User interface change data:
++++

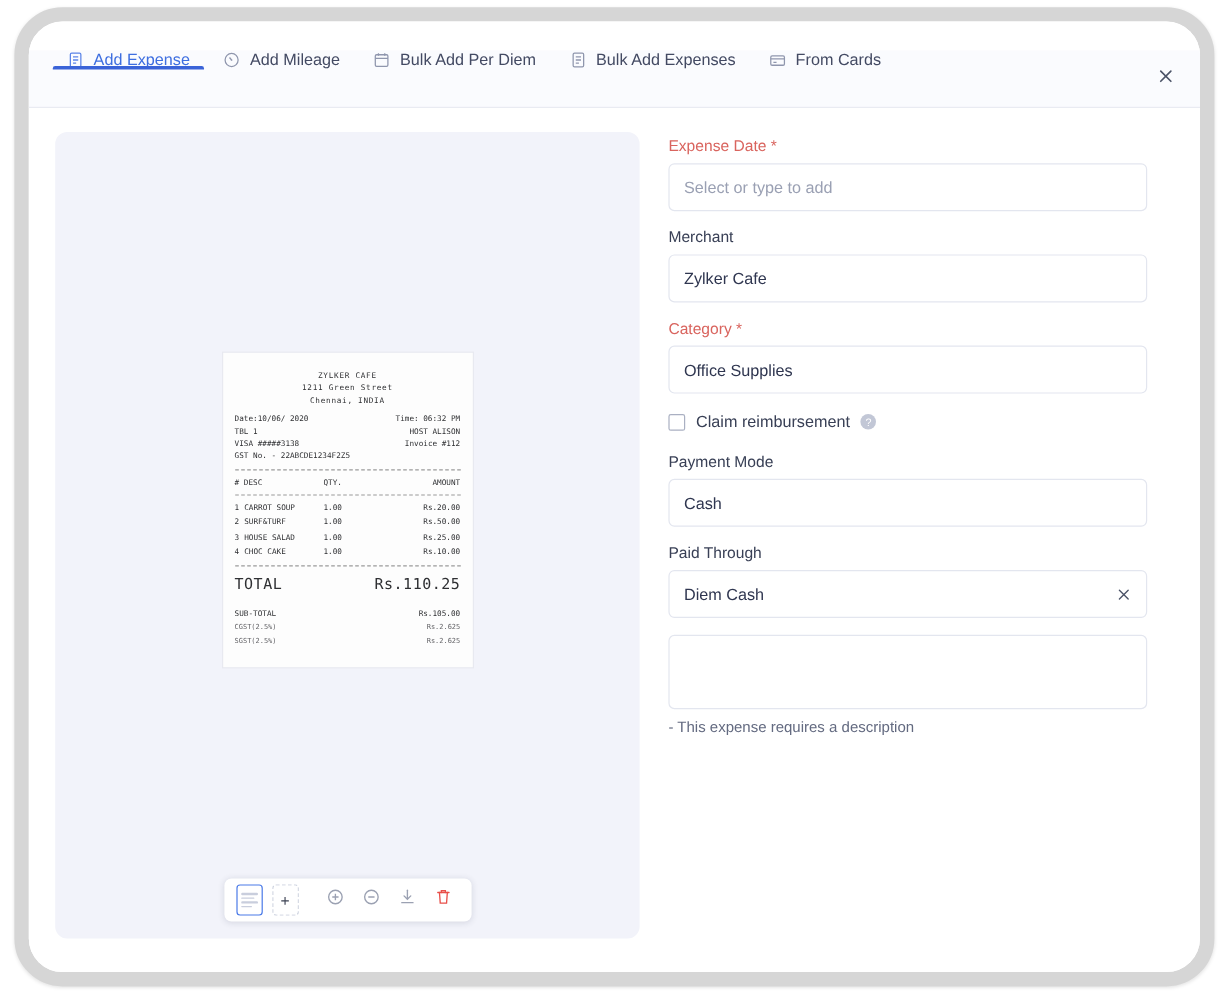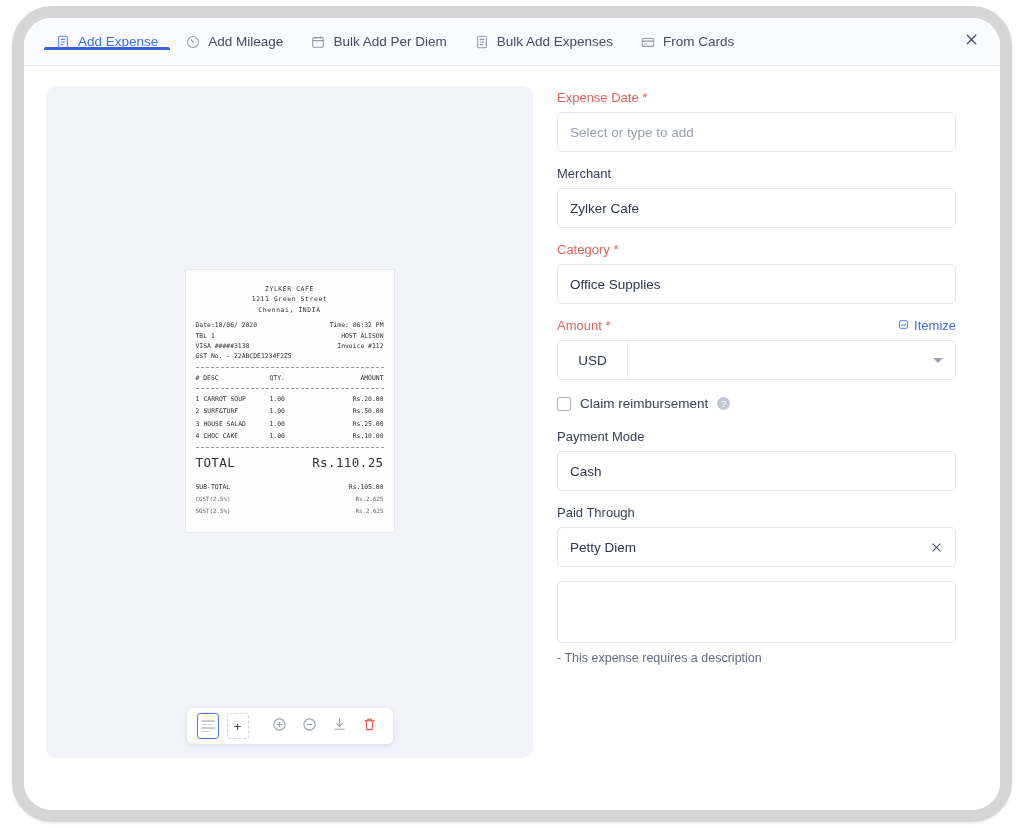--- a/index.html
+++ b/index.html
@@ -37,8 +37,9 @@
     background: #fafbfe;
     border-bottom: 1px solid #e9ebf2;
     display: flex;
-    align-items: center;
+    align-items: flex-start;
     padding-left: 18px;
+    margin-top: 24px;
   }
   .tab {
     display: flex;

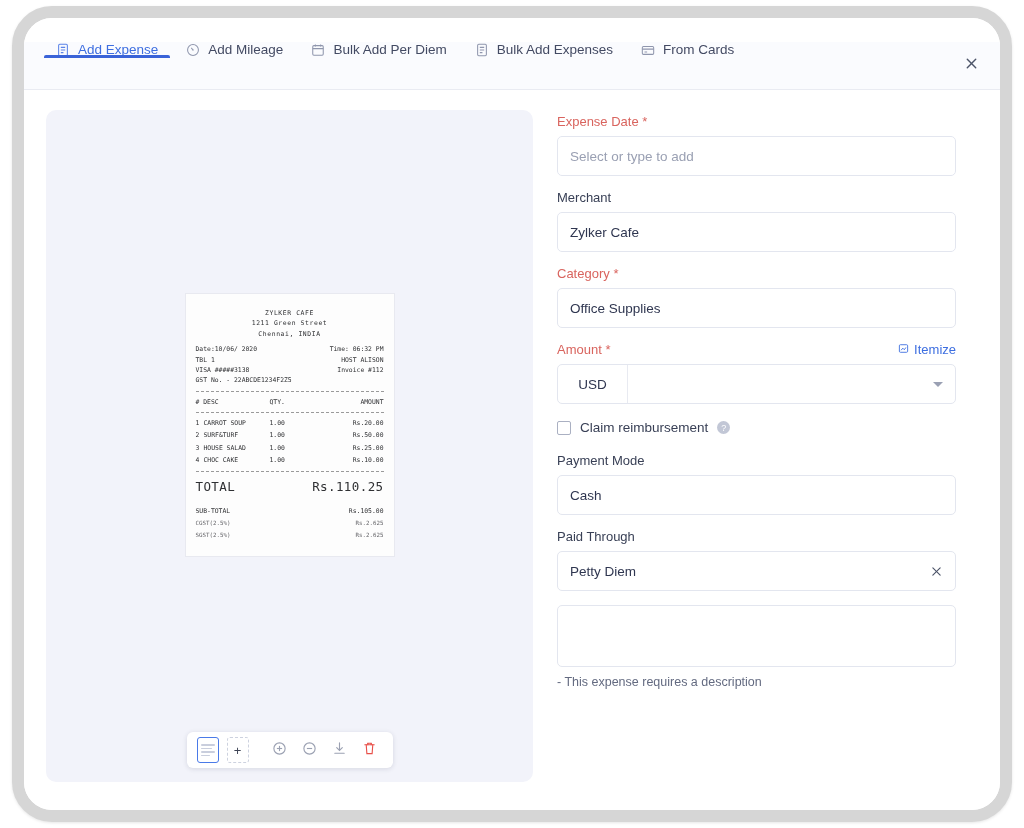--- a/index.html
+++ b/index.html
@@ -538,31 +538,6 @@
           </div>
         </div>
 
-        <div class="field">
-          <div class="label-row">
-            <span class="label req">
-              <span>Amount</span> <span class="star">*</span>
-            </span>
-            <span class="itemize">
-              <span>
-                <svg width="11" height="11" viewBox="0 0 16 16" fill="none" stroke="currentColor" stroke-width="1.3">
-                  <rect x="2" y="2.5" width="12" height="11" rx="1.5"></rect>
-                  <polyline points="4.5,10.5 7,7.5 9.2,9.8 11.5,6.5"></polyline>
-                </svg>
-              </span>
-              <span>Itemize</span>
-            </span>
-          </div>
-          <div class="amount-group">
-            <div class="currency">
-              <span>USD</span>
-            </div>
-            <div class="amount-input">
-              <span></span>
-              <span class="caret"></span>
-            </div>
-          </div>
-        </div>
 
         <div class="check-row">
           <div class="checkbox"></div>

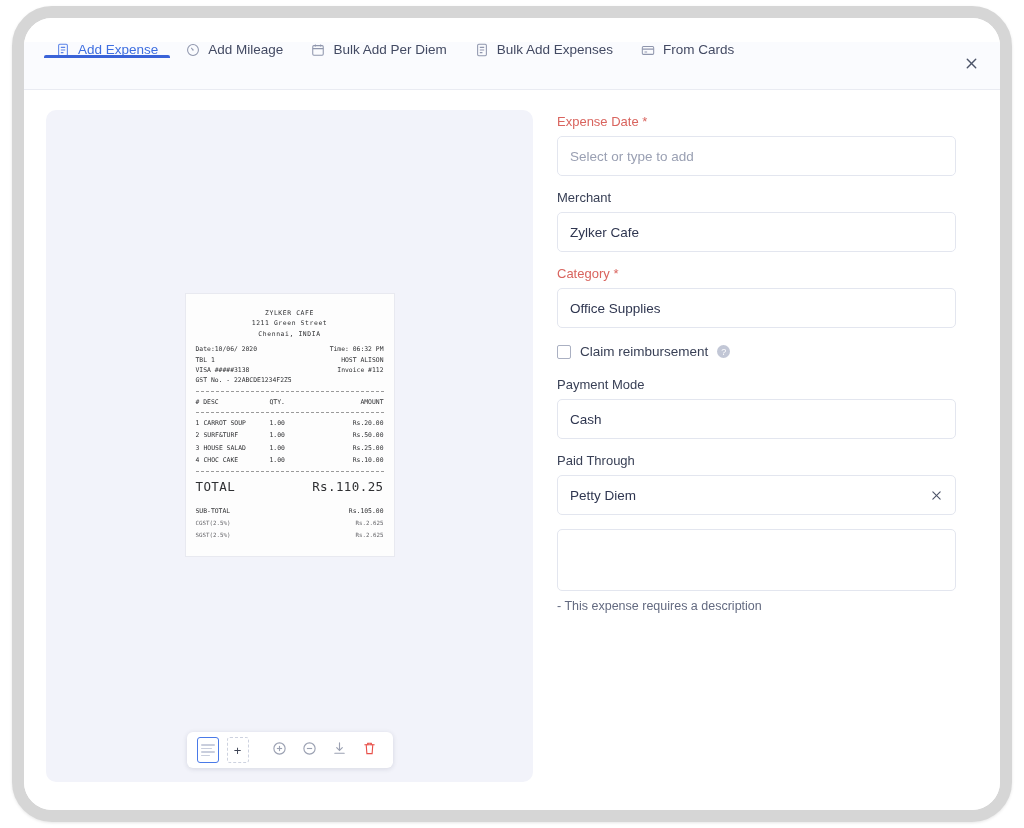--- a/index.html
+++ b/index.html
@@ -555,7 +555,7 @@
         <div class="field">
           <span class="label">Paid Through</span>
           <div class="input">
-            <span>Petty Diem</span>
+            <span>Diem Cash</span>
             <span class="clear-x">
               <svg width="13" height="13" viewBox="0 0 16 16" fill="none" stroke="currentColor" stroke-width="1.4" stroke-linecap="round">
                 <line x1="3.5" y1="3.5" x2="12.5" y2="12.5"></line>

++++

TASK REQUIREMENTS: In the records above, find each line holding "label" and copy it.

ANSWER BOX:
-          <div class="label-row">
-            <span class="label req">
           <span class="label">Paid Through</span>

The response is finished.